這種狀況,實在叫他不放心將她一個人留在這兒。言恕扶著她,拿起沙發上的皮包、外套和落在不遠處的高跟鞋,轉頭對呂冠學說:「麻煩幫我叫車好嗎?」
「我樂意效勞。」呂冠學朝他擠眉弄眼一番才去吩咐服務生叫車。
☆ ☆ ☆ ☆ ☆ ☆ ☆ ☆ ☆ ☆ ☆ ☆ ☆ ☆
片刻後,言恕帶苦尉樂離開酒館,外頭出租車已等苦他們,他扶著她坐上車,跟司機說了個住址,車子開動後,驀地他注意到她手裡似乎握著什麼。
他好奇的扳開她的手,發現手心裡有兩張被握皺的紙,其中一張密密麻麻的寫滿了各式各樣的酒的特質和分辨方法,另一張則記述著「香草牛肉鍋」的做法,還註明了許多細節。
這兩張紙一定是經常翻閱,邊緣都破損了,言恕的心一陣抽緊,沒想到她竟然這麼的認真。
「唔……」坐在一旁的尉樂倏地傾身倒在他的大腿上,還低吟著想找個舒服的位置,在他身上磨蹭起來,
言恕默默望著她泛紅的小臉,柔潤的唇瓣好誘人,突然一股慾望升上來,他想都不想就俯身吻她──
一下下就好,剛開始他這樣告訴自己,但在渴求的慫恿下,失控的唇一路從她的粉頸吻到她的鎖骨,他的手跟著褪去她肩上的細肩帶……

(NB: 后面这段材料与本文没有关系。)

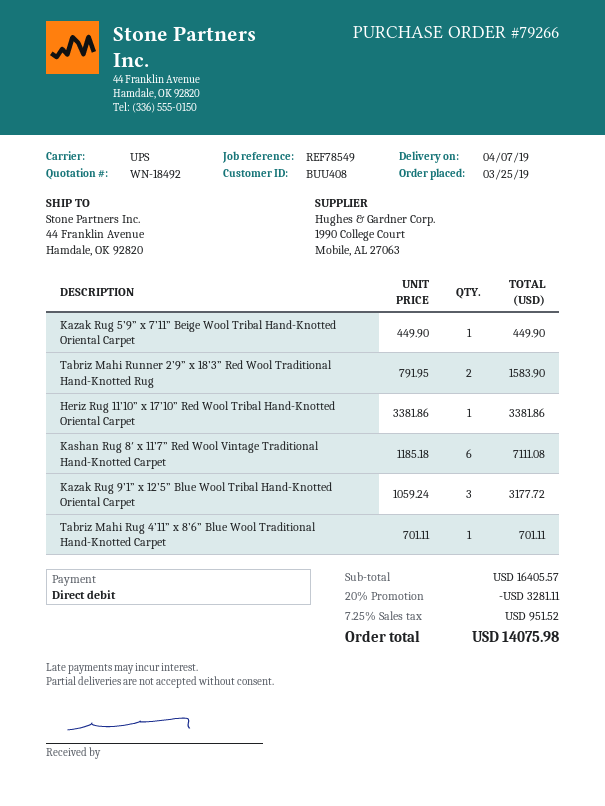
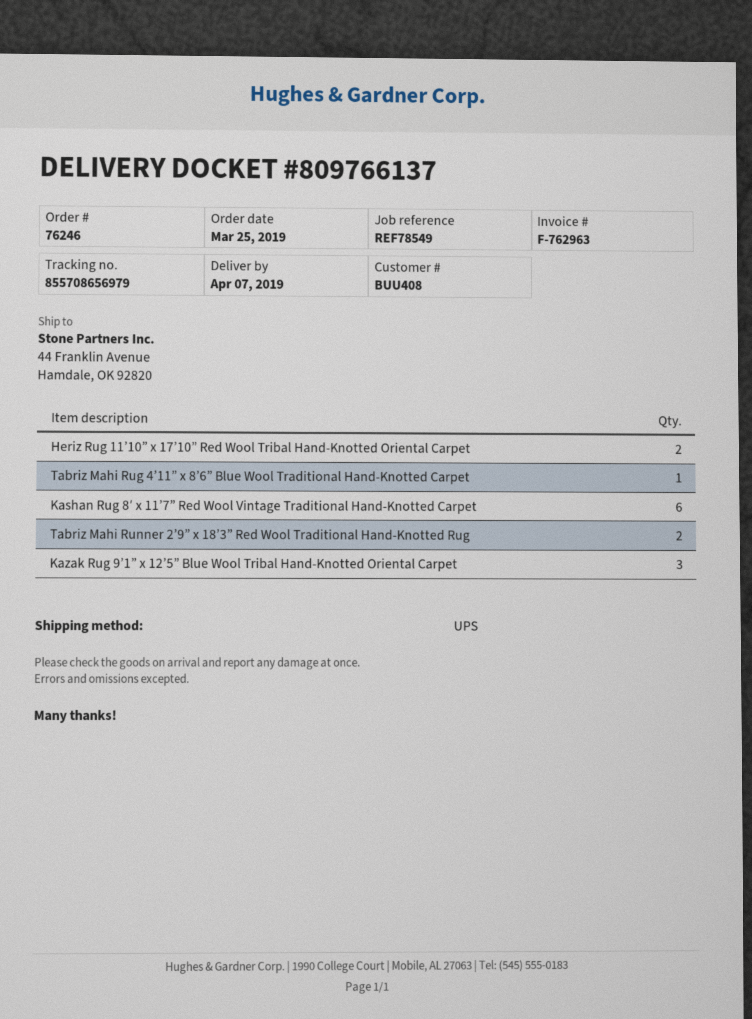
order number: 79266 -> 76246
Kazak Rug 5’9” x 7’11” Beige Wool Tribal Hand-Knotted Oriental Carpet: 1 -> none
Heriz Rug 11’10” x 17’10” Red Wool Tribal Hand-Knotted Oriental Carpet: 1 -> 2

出租車司機從後照鏡覷了他們一眼,並沒有什麼反應,似乎對這樣的情況早見慣不怪了。
該死!倒是言恕突然恢復理智,暗自在心裡咒罵一聲。
天啊,他在做什麼?這浬還有第三者在,而且樂樂已經喝醉了,他居然衝動的想扒光她的衣服。
他快變色情狂了!
言恕紅著臉替尉樂拉整好衣眼,並且讓她靠著他,見她安安穩穩的睡著,他才放下心來。
出租車馳騁街頭,不久便離開市區,依著他所說的地址來到郊區一幢大廈前。